Characterization of Failure Mechanism in Composite Materials Through Fractal Analysis of Acoustic Emission Signals
F. E. Silva, L. L. Goncalves, D. B. B. Fereira, J. M. A. Rebello

TL;DR
This study uses fractal analysis of acoustic emission signals to identify and differentiate failure mechanisms in composite materials during tensile and flexural testing.
Contribution
It introduces a comprehensive fractal analysis approach to characterize failure signatures in composite materials based on acoustic emission data.
Findings
Fractal indices can distinguish different failure mechanisms.
Hurst, DFA, minimal cover, and boxcounting indices are effective.

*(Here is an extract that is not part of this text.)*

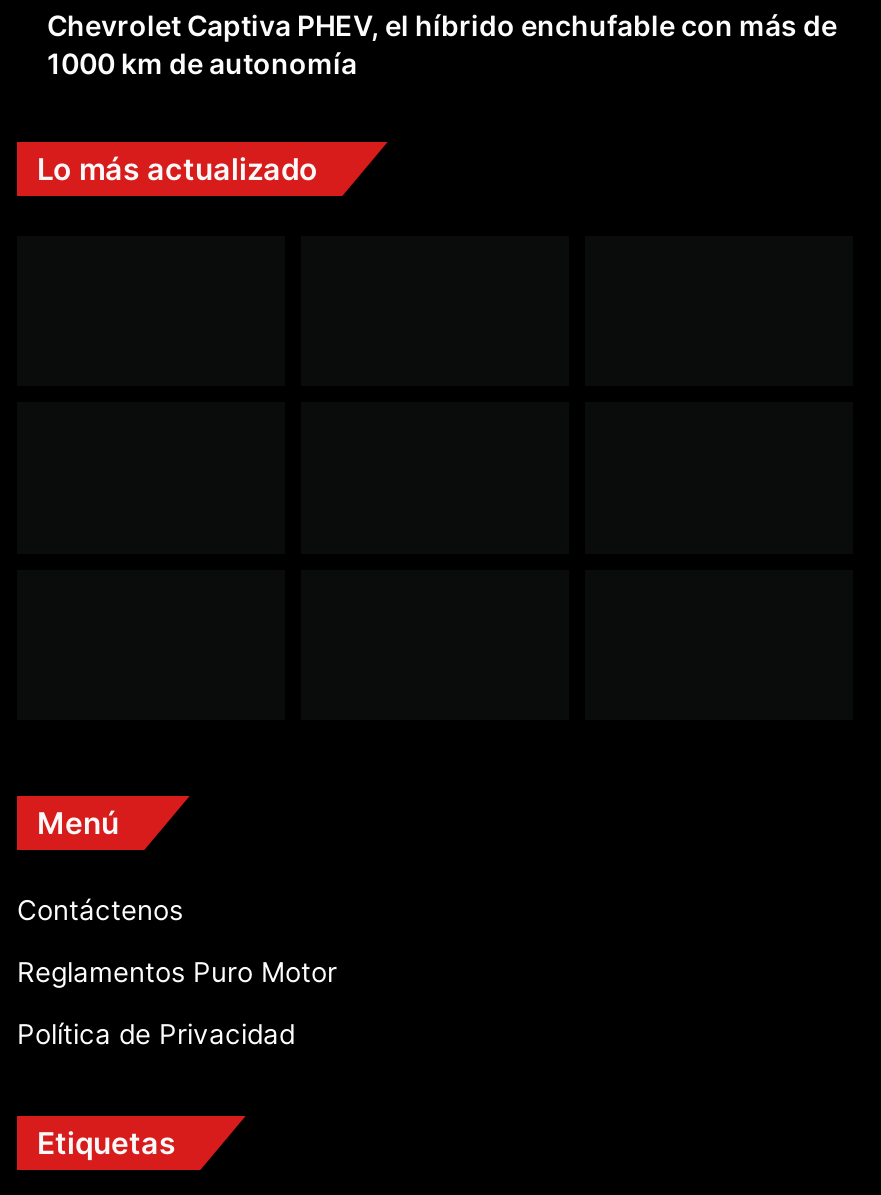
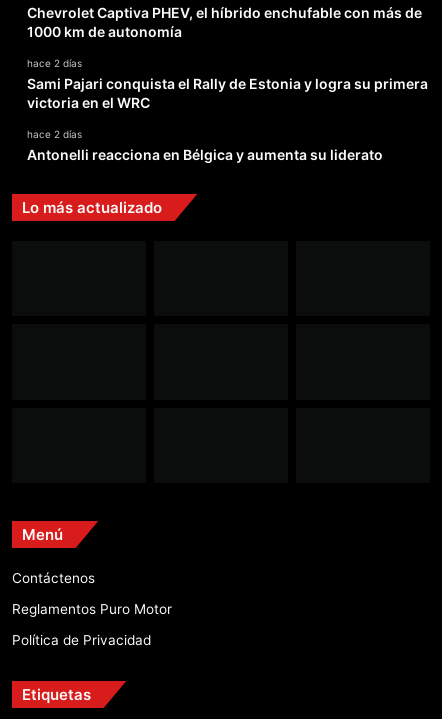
+ hace 2 días
+ Sami Pajari conquista el Rally de Estonia y logra su primera
+ victoria en el WRC
+ hace 2 días
+ Antonelli reacciona en Bélgica y aumenta su liderato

Acoustic emission signals contain identifiable signatures of failure types.
Abstract
In this paper it is presented a detailed numerical investigation of acoustic emission signals obtained from test samples of fibreglass reinforced polymeric matrix composites, when subjected to tensile and flexural tests. Various fractal indices, characteristic of the signals emitted at the different structural failures of the test samples and which satisfy non-stationary distributions, have been determined. From the results obtained for these indices, related to the Hurst analysis, detrended fluctuation analysis, minimal cover analysis and to the boxcounting dimension analysis, it has been shown they can discriminate the different failure mechanisms and, therefore, they constitute their signature.